Friday, July 1, 2011

Donna Merkt, Curator of Education at the Mabee-Gerrer Museum of Art talks about her 'hands on approach'

Interviewing Curator of Education, Donna Merkt for the Creative-Native Project in Oklahoma
Donna Merkt, Curator of Education at the Mabee-Gerrer Museum of Art brings enthusiasm and innovation to the museum's educational programs which are attracting growing numbers of schools and visitors to the museum. Here is an interview with Donna, an individual who is passionate about what she does. 

How did you come to be attracted to this field of work?

I’ve always known that I had to have a career in art.  I was fortunate in that way—always having that direction.  Education was also an early career choice.  My mother was a high school English teacher.  Also, I grew up presenting workshops and demonstrations for a variety of community organizations. 

Why did you choose to use educational work at a museum?

My love affair with museums has been long term.  My mother often teases me when I mention past exhibits; she’ll say, “you saw that exhibit; you were in a stroller, but you saw it!”   I still remember the first time I saw a shrunken head (at the science museum in Fort Worth, TX).
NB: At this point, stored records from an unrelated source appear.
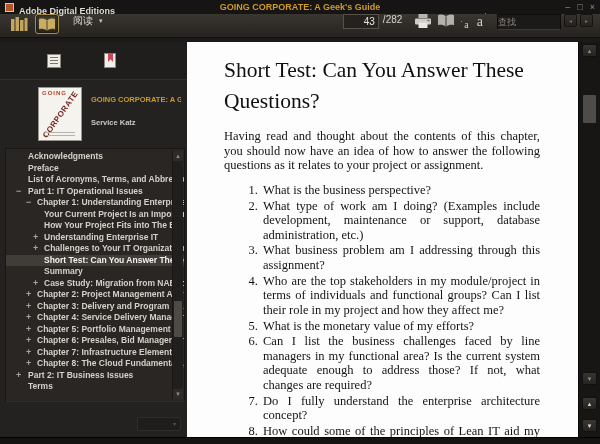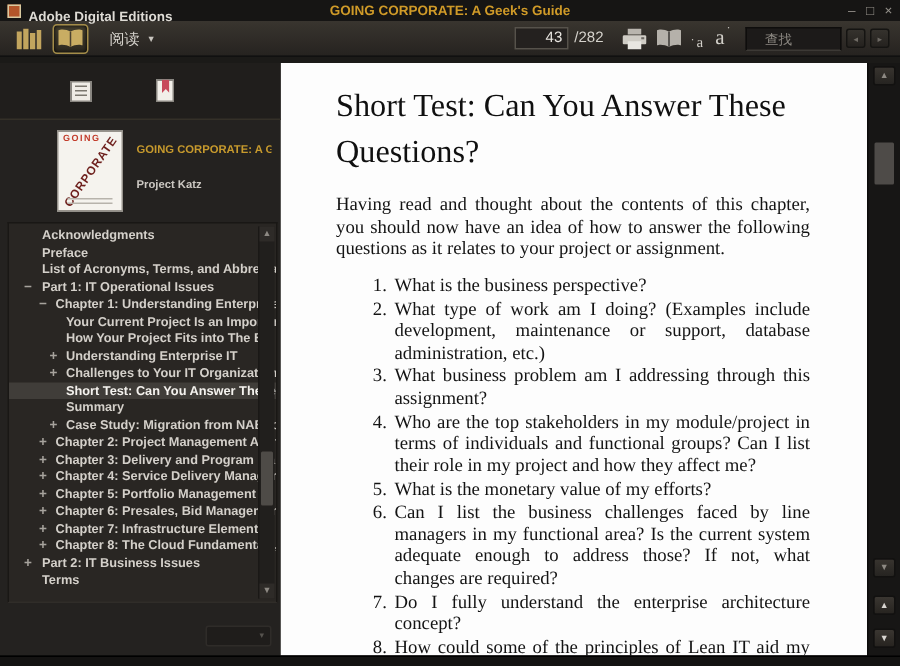--- a/index.html
+++ b/index.html
@@ -9,37 +9,37 @@
 
   
   .titlebar { height:14px; background:#161514; display:flex; align-items:center; padding:0 5px; position:relative; }
   .app-icon { width:9px; height:9px; background:#b3552a; border:1px solid #d8c9a0; margin-right:5px; flex:none; }
   .app-title { font-size:9px; color:#dedbd5; font-weight:bold; white-space:nowrap;margin-top:8px; }
   .doc-title { position:absolute; left:0; right:0; text-align:center; font-size:9px; font-weight:bold; color:#cf9a28; pointer-events:none; }
   .win-controls { margin-left:auto; display:flex; gap:7px; z-index:2; }
   .win-controls span { font-size:9px; color:#94908a; line-height:12px; cursor:default; }
 
   
-  .toolbar { height:24px; background:linear-gradient(#39352f, #262320); border-bottom:1px solid #101010; display:flex; align-items:center; padding:0 7px; }
+  .toolbar { height:24px; background:linear-gradient(#39352f, #262320); border-bottom:1px solid #101010; display:flex; align-items:flex-start; padding:0 7px; }
   .tb-btn { width:24px; height:20px; border-radius:3px; display:flex; align-items:center; justify-content:center; margin-right:4px; }
   .tb-btn.active { border:1px solid #a38c49; background:linear-gradient(#46402f,#2e2a20); box-shadow:0 0 3px #000 inset; }
   .view-menu { display:flex; align-items:center; margin-left:10px; gap:6px; }
   .view-menu-label { font-size:10px; color:#d8d5cf; }
   .caret { font-size:7px; color:#c9c6c0; }
   .tb-spacer { flex:1; }
   .page-box { width:36px; height:15px; background:#24211f; border:1px solid #56524b; color:#e8e5e0; font-size:10px; text-align:right; padding:0 3px; font-family:"Liberation Sans",sans-serif; }
   .page-total { font-size:10px; color:#d6d3cd; margin:0 10px 0 4px; }
   .tb-icon { margin:0 3px; display:flex; align-items:center; }
   .fontsize-group { display:flex; align-items:end; margin:0 8px 0 6px; gap:8px; }
   .fs-small, .fs-large { position:relative; color:#d2cfc9; font-family:"Liberation Serif",serif; cursor:default; }
   .fs-small { font-size:10px; }
   .fs-large { font-size:14px; }
   .fs-small .dot { position:absolute; left:-4px; bottom:1px; font-size:8px; color:#d2cfc9; }
   .fs-large .dot { position:absolute; right:-4px; top:-2px; font-size:8px; color:#d2cfc9; }
-  .search-box { width:64px; height:16px; background:#1c1a19; border:1px solid #0e0d0c; border-bottom-color:#3c3935; color:#8d8983; font-size:9px; padding:0 12px; margin-left:6px; }
+  .search-box { width:64px; height:16px; background:#1c1a19; border:1px solid #0e0d0c; border-bottom-color:#3c3935; color:#8d8983; font-size:9px; padding:0 0; margin-left:6px; }
   .search-box::placeholder { color:#8d8983; }
   .search-nav { width:13px; height:13px; margin-left:3px; background:linear-gradient(#35322d,#25221f); border:1px solid #151412; border-radius:2px; display:flex; align-items:center; justify-content:center; font-size:6px; color:#6e6a64; }
 
   
   .body { position:absolute; top:42px; left:0; right:0; bottom:7px; display:flex; }
 
   
   .sidebar { width:187px; background:#242220; position:relative; flex:none; }
   .side-tabs { height:38px; display:flex; align-items:center; padding-left:44px; gap:36px; background:#201e1c; border-bottom:1px solid #343028; }
   .tab-btn { width:20px; height:20px; display:flex; align-items:center; justify-content:center; }
@@ -199,21 +199,21 @@
         <div class="cover">
           <span class="cover-top">GOING</span>
           <span class="cover-diag">CORPORATE</span>
           <span class="cover-lines">
               <i></i>
               <i></i>
             </span>
         </div>
         <div class="book-meta">
           <div class="book-title">GOING CORPORATE: A Geek's Guide</div>
-          <div class="book-author">Project Katz</div>
+          <div class="book-author">Service Katz</div>
         </div>
       </div>
 
       <div class="toc-panel">
 
         <div class="toc-row lvl0">
             
             <span class="toc-label">Acknowledgments</span>
           </div>
           <div class="toc-row lvl0">

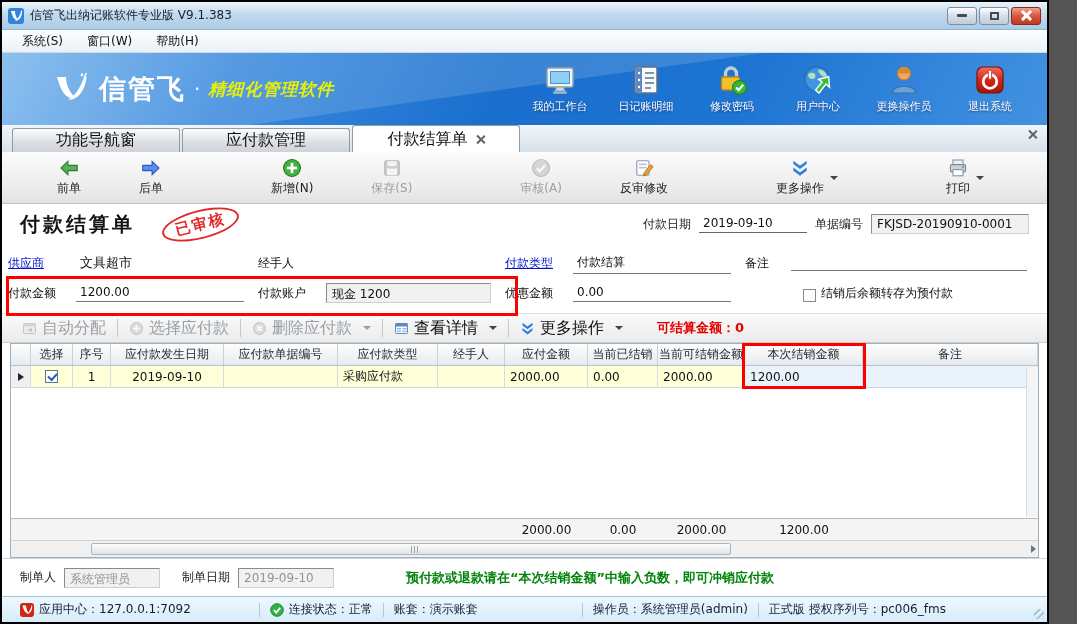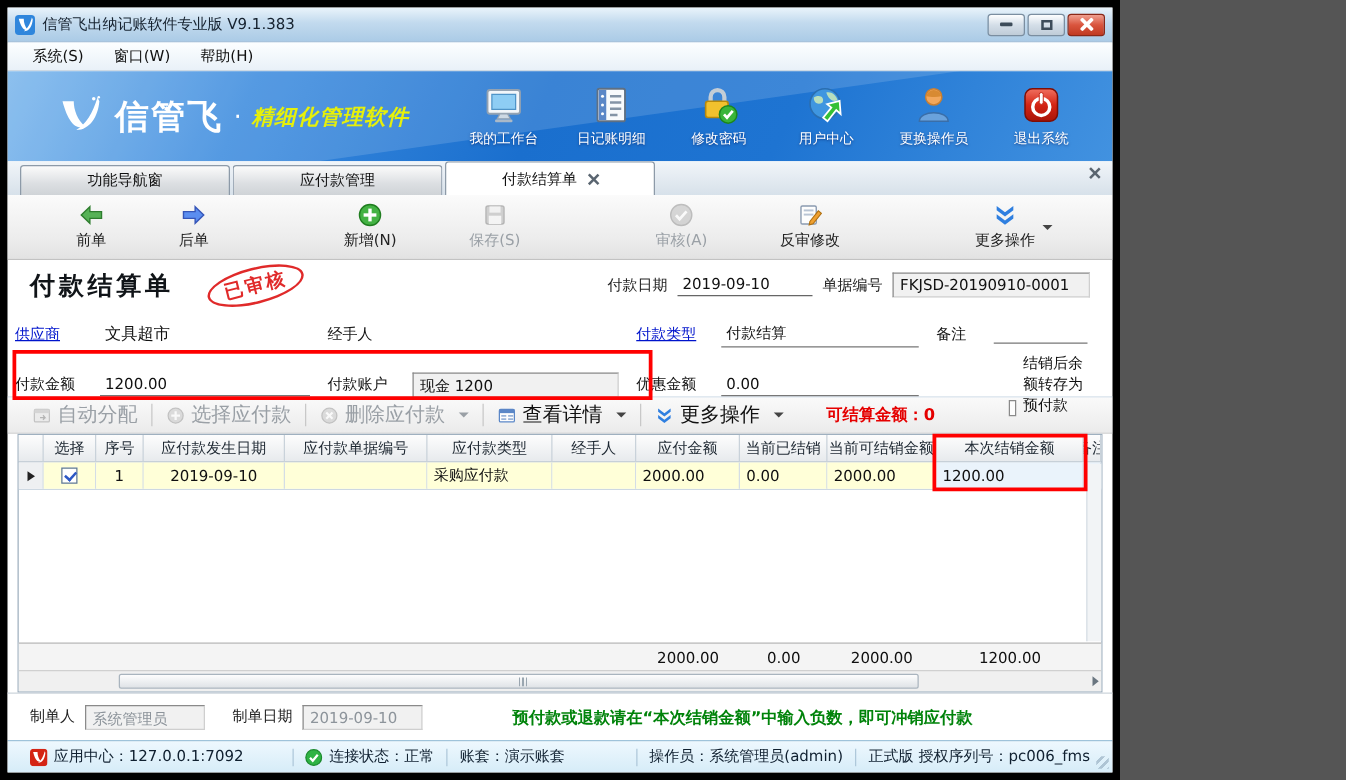--- a/index.html
+++ b/index.html
@@ -1,17 +1,17 @@
 <!DOCTYPE html>
 <html><head>
 <meta charset="utf-8">
 <style>
   * { margin:0; padding:0; box-sizing:border-box; }
   body { font-family:"DejaVu Sans","Liberation Sans",sans-serif; background:#555; }
-  .window { width:896px; height:624px; border:6px solid #000000; background:#fff;
+  .window { width:1049px; height:624px; border:2px solid #000000; background:#fff;
             display:flex; flex-direction:column; font-size:12px; color:#111; cursor:default; overflow:hidden; }
 
   
   .titlebar { height:28px; flex:0 0 28px; background:linear-gradient(#eaf4fb,#c2daee 45%,#abcbe6);
               display:flex; align-items:center; padding:0 6px; border-bottom:1px solid #93b4d2; }
   .app-icon { width:16px; height:16px; margin-right:6px; }
   .title-text { font-size:12px; color:#15212e; }
   .win-controls { margin-left:auto; display:flex; gap:2px; }
   .win-btn { width:30px; height:18px; border:1px solid #7b8ea0; border-radius:3px;
              background:linear-gradient(#fdfeff,#d4dee8 50%,#bfccd8); display:flex; align-items:center; justify-content:center; }
@@ -23,37 +23,37 @@
   .x-glyph::before { transform:rotate(45deg); } .x-glyph::after { transform:rotate(-45deg); }
 
   
   .menubar { height:23px; flex:0 0 23px; background:linear-gradient(#fcfeff,#e9f1f8); border-bottom:1px solid #cdd9e4;
              display:flex; align-items:center; padding:0 10px; gap:4px; }
   .menu-item { padding:2px 10px; }
 
   
   .banner { height:72px; flex:0 0 72px; position:relative; overflow:hidden;
             background:linear-gradient(115deg,#7ab6ec 0%,#3a8ade 22%,#1a6fce 48%,#1e74d2 70%,#4292e0 100%);
-            display:flex; align-items:center; }
+            display:flex; align-items:center;padding-left:11px; }
   .banner::after { content:""; position:absolute; left:-120px; top:-60px; width:900px; height:120px;
                    background:rgba(255,255,255,.14); transform:rotate(-8deg); pointer-events:none; }
   .brand { display:flex; align-items:center; margin-left:38px; z-index:1; }
   .brand-name { color:#fff; font-size:27px; font-weight:bold; letter-spacing:2px; margin-left:8px; }
   .brand-dot { color:#fff; font-size:20px; margin:0 8px; }
   .brand-slogan { color:#e6f00a; font-size:17px; font-weight:bold; font-style:italic; letter-spacing:1px; }
   .banner-actions { margin-left:auto; margin-right:14px; display:flex; z-index:1; }
   .banner-btn { width:86px; display:flex; flex-direction:column; align-items:center; gap:3px; padding:4px 0; }
   .banner-btn svg { width:32px; height:32px; }
   .banner-btn .lbl { color:#fff; font-size:11px; font-weight:normal; text-shadow:0 1px 2px rgba(0,0,60,.5); white-space:nowrap; }
 
   
   .tabstrip { height:27px; flex:0 0 27px; background:linear-gradient(#f1f5f9,#d7e1ea); display:flex; align-items:flex-end; padding-left:10px; position:relative; }
   .tab { width:168px; height:24px; display:flex; align-items:center; justify-content:center; gap:8px;
          border:1px solid #8d9aa8; border-bottom:none; border-radius:3px 3px 0 0; margin-right:2px;
-         background:linear-gradient(#fbfbfb,#dcdfe2 60%,#cfd3d7); font-size:12px; }
+         background:linear-gradient(#fbfbfb,#dcdfe2 60%,#cfd3d7); font-size:16px; }
   .tab.active { background:#fff; height:27px; border-color:#8d9aa8; position:relative; z-index:2; }
   .tab-close { position:relative; width:9px; height:9px; }
   .tab-close::before,.tab-close::after { content:""; position:absolute; left:4px; top:-1px; width:1.5px; height:11px; background:#5a6570; }
   .tab-close::before { transform:rotate(45deg);} .tab-close::after { transform:rotate(-45deg);}
   .strip-close { position:absolute; right:10px; top:5px; }
 
   
   .toolbar { height:52px; flex:0 0 52px; background:linear-gradient(#fbfbfb,#ececec 70%,#e2e2e2);
              border-bottom:1px solid #c2c2c2; display:flex; align-items:stretch; padding:2px 2px 2px 0;gap:44px; }
   .grip { width:8px; margin:6px 2px; background:repeating-linear-gradient(#b9b9b9 0 2px,transparent 2px 5px); background-size:2px 100%; background-repeat:no-repeat; background-position:3px 0; }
It made quite the impression on me.  Interestingly, I never really pictured myself working at a museum as a child.  Any place that could be home to priceless art (or shrunken heads) just seemed like an exotic land—you can visit but not take up residence.  Then, I was offered a museum internship as an undergraduate art student and realized that there are real people behind the scenes in these places and that I was one of them.   It was a giddy, silly feeling.  I felt incredibly nerdy and wonderfully elated.

Doing education work at the museum is exciting.  For one, my job allows me to teach from actual objects, rather than from a book.  Also, I get to work with a variety of ages.  I’ve had experience teaching the very young to the very old and everyone in between.  My audiences are incredibly diverse, which has given me a wonderful opportunity to experience how differently people learn.

Could you tell us about some of the programs you have created that have been most fulfilling for you?

The Mabee-Gerrer’s most successful student program (and my favorite), Start with Art, uses art and artifacts from the museum, as well as student art activities, as departure points for lessons in all of the subject areas.   The program was designed for 3rd-6th graders, but has been popular with all student age groups. 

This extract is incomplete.